Task prompt
Take the material below and restate it word for word, stopping after the line in which "- Kávovar vďaka tomuto ventilu pustí na kávu" occurs.

+ + + + + + +

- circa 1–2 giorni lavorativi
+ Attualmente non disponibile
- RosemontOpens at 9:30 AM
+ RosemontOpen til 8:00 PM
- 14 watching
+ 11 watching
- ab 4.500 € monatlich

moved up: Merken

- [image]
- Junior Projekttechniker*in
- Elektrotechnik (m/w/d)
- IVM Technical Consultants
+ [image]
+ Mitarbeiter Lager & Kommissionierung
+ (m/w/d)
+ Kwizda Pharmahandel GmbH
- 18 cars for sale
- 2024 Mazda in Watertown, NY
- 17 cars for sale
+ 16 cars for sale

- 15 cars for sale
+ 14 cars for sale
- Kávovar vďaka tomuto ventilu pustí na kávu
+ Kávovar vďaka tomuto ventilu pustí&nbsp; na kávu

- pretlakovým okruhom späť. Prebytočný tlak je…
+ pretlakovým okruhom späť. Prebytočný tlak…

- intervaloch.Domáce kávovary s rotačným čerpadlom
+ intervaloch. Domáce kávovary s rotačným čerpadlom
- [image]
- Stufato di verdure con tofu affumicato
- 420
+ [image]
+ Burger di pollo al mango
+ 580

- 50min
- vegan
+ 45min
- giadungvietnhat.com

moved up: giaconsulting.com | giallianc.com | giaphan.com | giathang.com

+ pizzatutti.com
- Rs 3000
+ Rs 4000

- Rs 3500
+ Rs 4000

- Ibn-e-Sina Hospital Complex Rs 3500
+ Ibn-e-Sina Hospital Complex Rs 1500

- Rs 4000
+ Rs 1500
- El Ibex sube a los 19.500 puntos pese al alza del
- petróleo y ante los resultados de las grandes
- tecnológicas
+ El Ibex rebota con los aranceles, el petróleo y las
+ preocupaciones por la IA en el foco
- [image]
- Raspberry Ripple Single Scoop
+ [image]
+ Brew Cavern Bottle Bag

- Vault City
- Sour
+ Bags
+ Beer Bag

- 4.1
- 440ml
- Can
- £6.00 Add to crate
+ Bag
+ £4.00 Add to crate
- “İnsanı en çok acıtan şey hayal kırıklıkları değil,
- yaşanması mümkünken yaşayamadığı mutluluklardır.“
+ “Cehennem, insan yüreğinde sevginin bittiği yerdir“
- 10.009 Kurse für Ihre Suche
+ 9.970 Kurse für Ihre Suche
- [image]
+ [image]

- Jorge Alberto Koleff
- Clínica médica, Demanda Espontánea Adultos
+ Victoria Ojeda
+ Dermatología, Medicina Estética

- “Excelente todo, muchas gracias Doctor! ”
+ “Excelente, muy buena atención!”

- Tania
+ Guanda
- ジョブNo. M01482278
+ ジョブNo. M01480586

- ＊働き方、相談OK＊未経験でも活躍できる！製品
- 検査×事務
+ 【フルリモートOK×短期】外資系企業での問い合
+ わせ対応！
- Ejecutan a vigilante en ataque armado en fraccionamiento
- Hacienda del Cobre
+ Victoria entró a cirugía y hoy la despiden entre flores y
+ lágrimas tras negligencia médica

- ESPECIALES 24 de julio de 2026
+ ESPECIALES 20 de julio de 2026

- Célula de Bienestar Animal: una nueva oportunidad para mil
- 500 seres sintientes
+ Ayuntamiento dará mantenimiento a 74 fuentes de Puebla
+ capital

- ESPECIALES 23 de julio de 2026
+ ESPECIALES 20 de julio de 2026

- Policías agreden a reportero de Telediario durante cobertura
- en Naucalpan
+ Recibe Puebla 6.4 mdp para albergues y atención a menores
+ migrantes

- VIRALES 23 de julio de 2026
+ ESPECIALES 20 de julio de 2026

+ + + + + + +

Result below
- circa 1–2 giorni lavorativi
+ Attualmente non disponibile
- RosemontOpens at 9:30 AM
+ RosemontOpen til 8:00 PM
- 14 watching
+ 11 watching
- ab 4.500 € monatlich

moved up: Merken

- [image]
- Junior Projekttechniker*in
- Elektrotechnik (m/w/d)
- IVM Technical Consultants
+ [image]
+ Mitarbeiter Lager & Kommissionierung
+ (m/w/d)
+ Kwizda Pharmahandel GmbH
- 18 cars for sale
- 2024 Mazda in Watertown, NY
- 17 cars for sale
+ 16 cars for sale

- 15 cars for sale
+ 14 cars for sale
- Kávovar vďaka tomuto ventilu pustí na kávu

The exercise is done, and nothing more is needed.